Comment by Aurornis
5 days ago
> The big question then is, why are ARM desktop (and server?) cores so far behind on wider SIMD support?
Very wide SIMD instructions require a lot of die space and a lot of power.
The AVX-512 implementation in Intel's Knight's Landing took up 40% of the die area (Source https://chipsandcheese.com/p/knights-landing-atom-with-avx-5... which is an excellent site for architectural analysis)
Most ARM desktop/mobile parts are designed to be low power and low cost. Spending valuable die space on large logic blocks for instructions that are rarely used isn't a good tradeoff for consumer apps.
Most ARM server parts are designed to have very high core counts, which requires small individual die sizes. Adding very wide SIMD support would grow die space of individual cores a lot and reduce the number that could go into a single package.
Supporting 256-bit or 512-bit instructions would be hard to do without interfering with the other design goals for those parts.
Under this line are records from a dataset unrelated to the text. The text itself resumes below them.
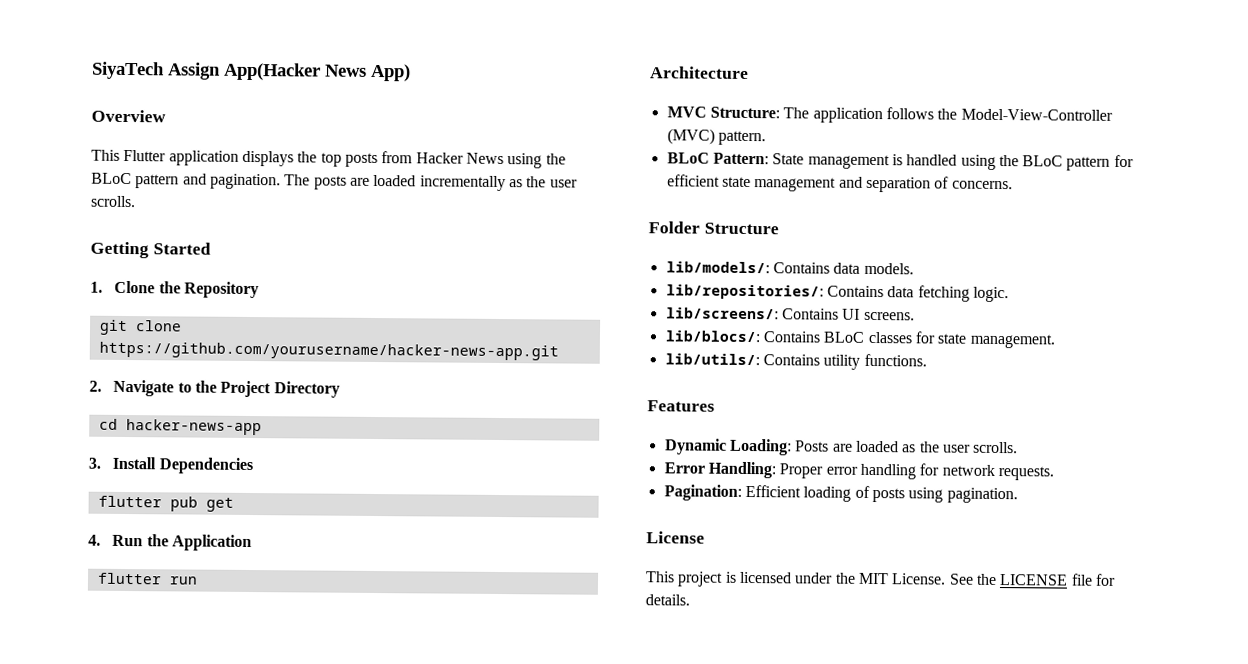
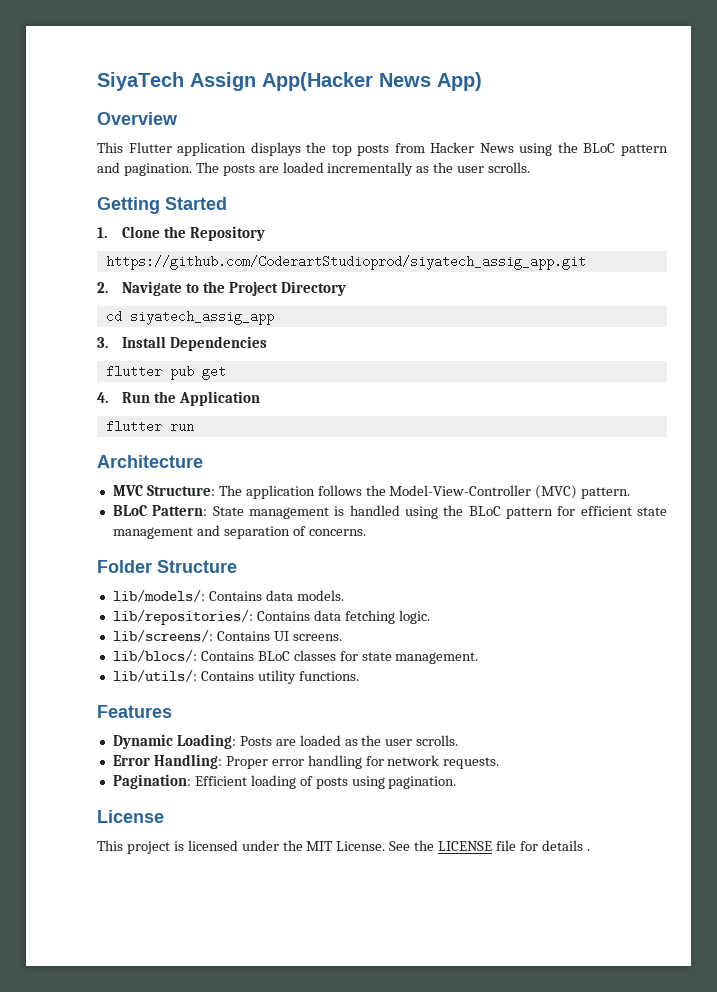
- git clone https://github.com/yourusername/hacker-news-app.git
+ https://github.com/CoderartStudioprod/siyatech_assig_app.git
- cd hacker-news-app
+ cd siyatech_assig_app
- See the LICENSE file for details.
+ See the LICENSE file for details .

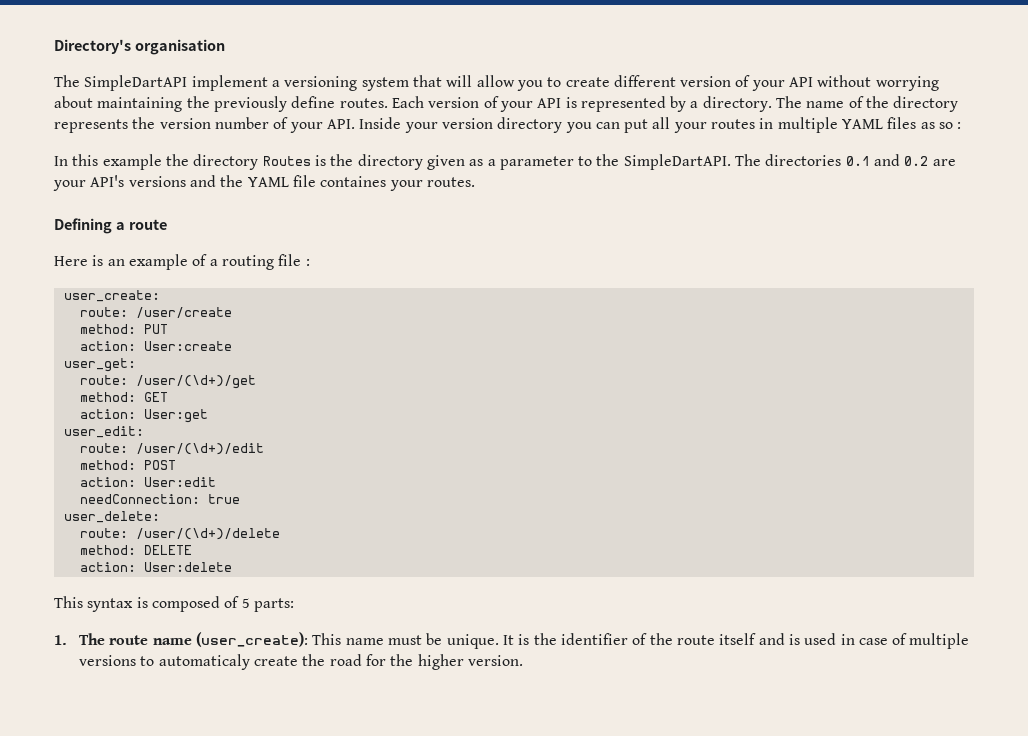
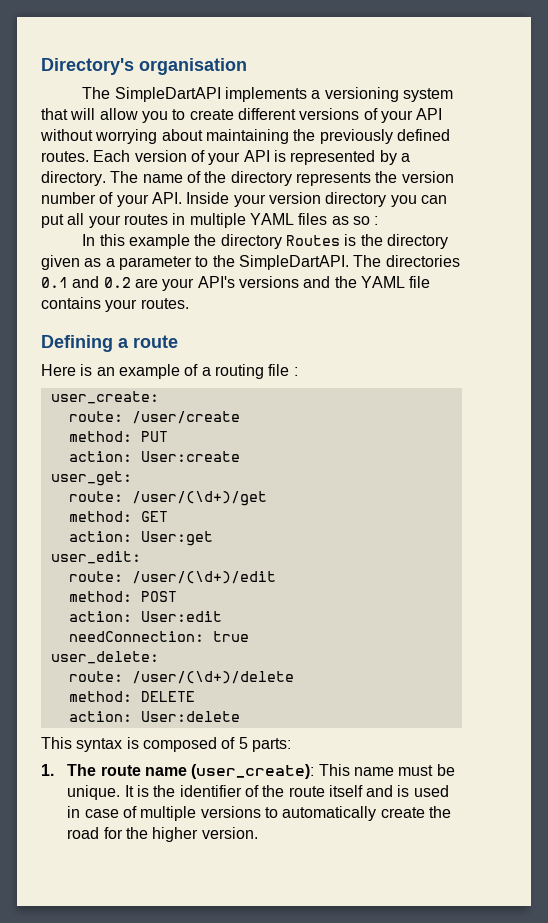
- The SimpleDartAPI implement a versioning system that will allow you to create different version of your API without worrying about maintaining the previously define routes.
+ The SimpleDartAPI implements a versioning system that will allow you to create different versions of your API without worrying about maintaining the previously defined routes.
- The directories 0.1 and 0.2 are your API's versions and the YAML file containes your routes.
+ The directories 0.1 and 0.2 are your API's versions and the YAML file contains your routes.
- It is the identifier of the route itself and is used in case of multiple versions to automaticaly create the road for the higher version.
+ It is the identifier of the route itself and is used in case of multiple versions to automatically create the road for the higher version.

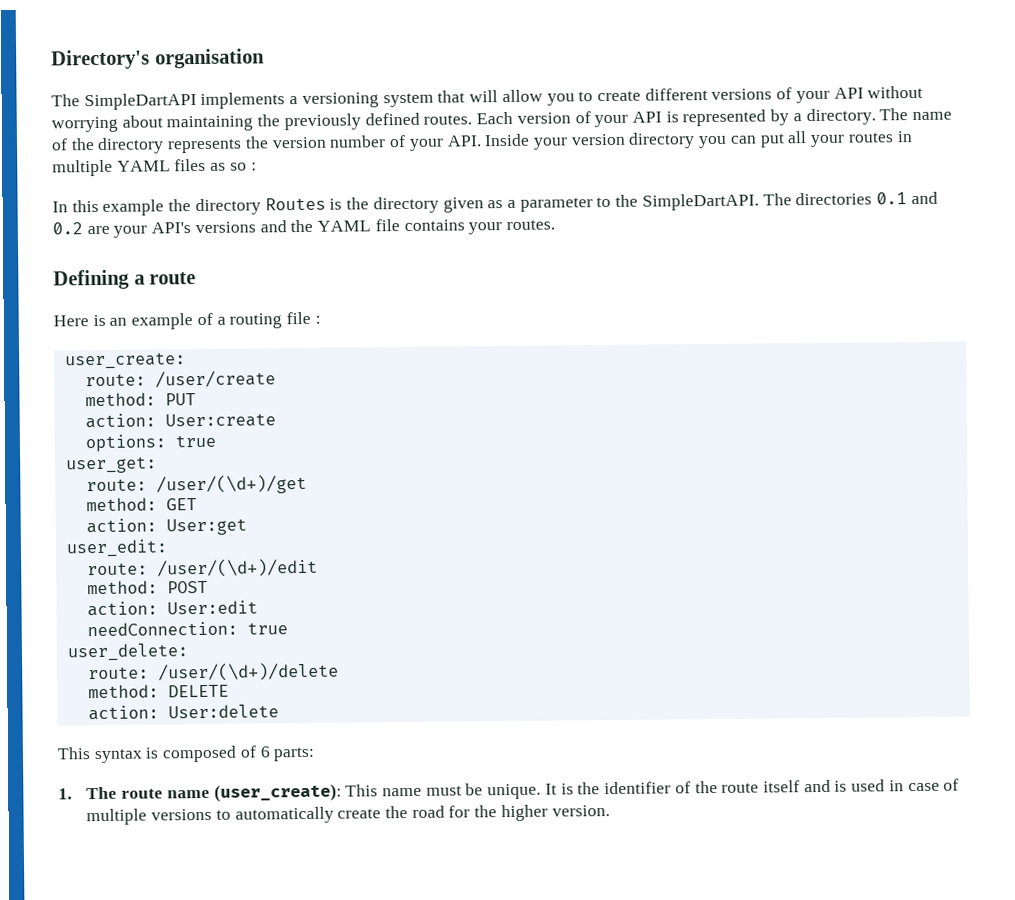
+ options: true
- This syntax is composed of 5 parts:
+ This syntax is composed of 6 parts:

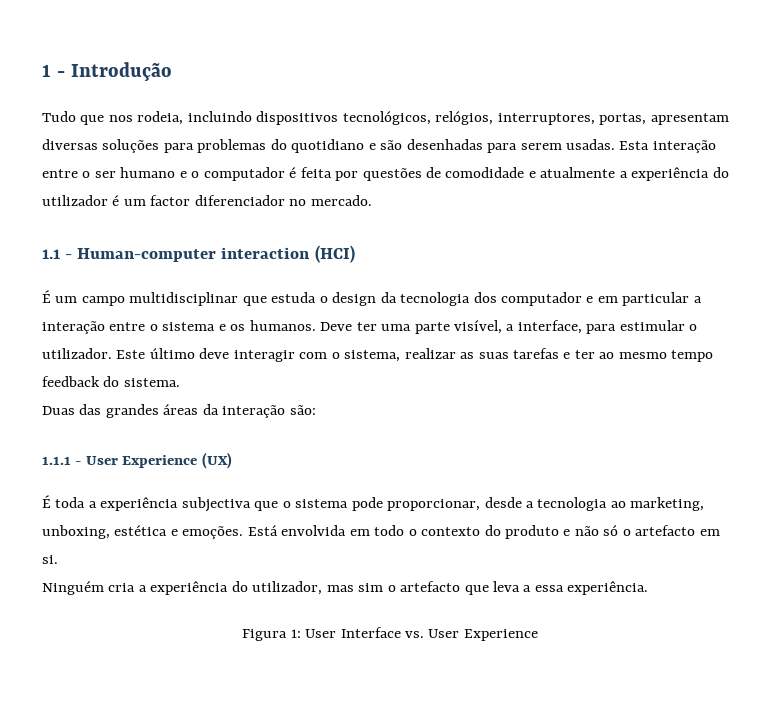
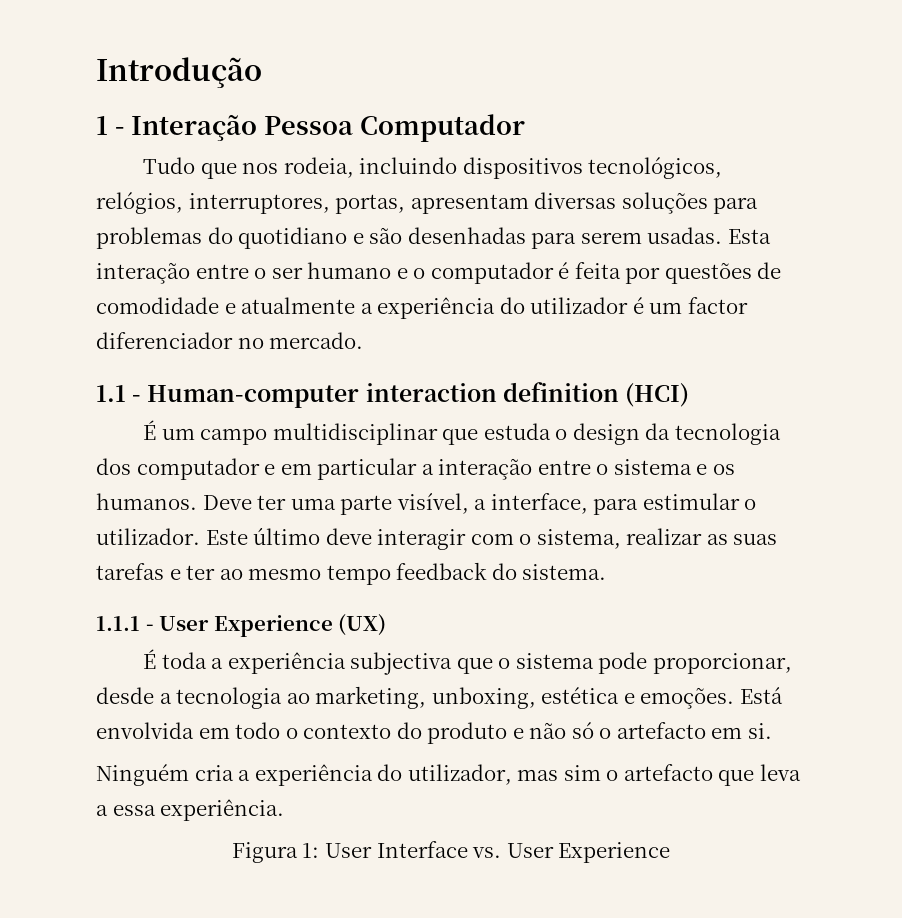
+ Introdução
- 1 - Introdução
+ 1 - Interação Pessoa Computador
- 1.1 - Human-computer interaction (HCI)
+ 1.1 - Human-computer interaction definition (HCI)
- Duas das grandes áreas da interação são:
Even Intel has started dropping support for the wider AVX instructions in their smaller efficiency cores as a tradeoff to fit more of them into the same chip. For many workloads this is actually a good tradeoff. As this article mentions, many common use cases of high throughput SIMD code are just moving to GPUs anyway.
> The AVX-512 implementation in Intel's Knight's Landing took up 40% of the die area
That chip family was pretty much designed to provide just enough CPU power to keep the vector engines fed. So that 40% is an upper bound, what you get when you try to build a GPU out of somewhat-specialized CPU cores (which was literally the goal of the first generation of that lineage).
For a general purpose chip, there's no reason to spend that large a fraction of the area on the vector units. Something like the typical ARM server chips with lots of weak cores definitely doesn't need each core to have a vector unit capable of doing 512-bit operations in a single cycle, and probably would be better off sharing vector units between multiple cores. For chips with large, high-performance CPU cores (eg. x86), a 512-bit vector unit will still noticeably increase the size of a CPU core, but won't actually dwarf the rest of the core the way it did for Xeon Phi.
Knights Landing is a major outlier; the cores there were extremely small and had very few resources dedicated to them (e.g. 2-wide decode) relative to the vector units, so of course that will dominate. You aren't going to see 40% of the die dedicated to vector register files on anything looking like a modern, wide core. The entire vector unit (with SRAM) will be in the ballpark of like, cumulative L1/L2; a 512-bit register is only a single 64 byte cache line, after all.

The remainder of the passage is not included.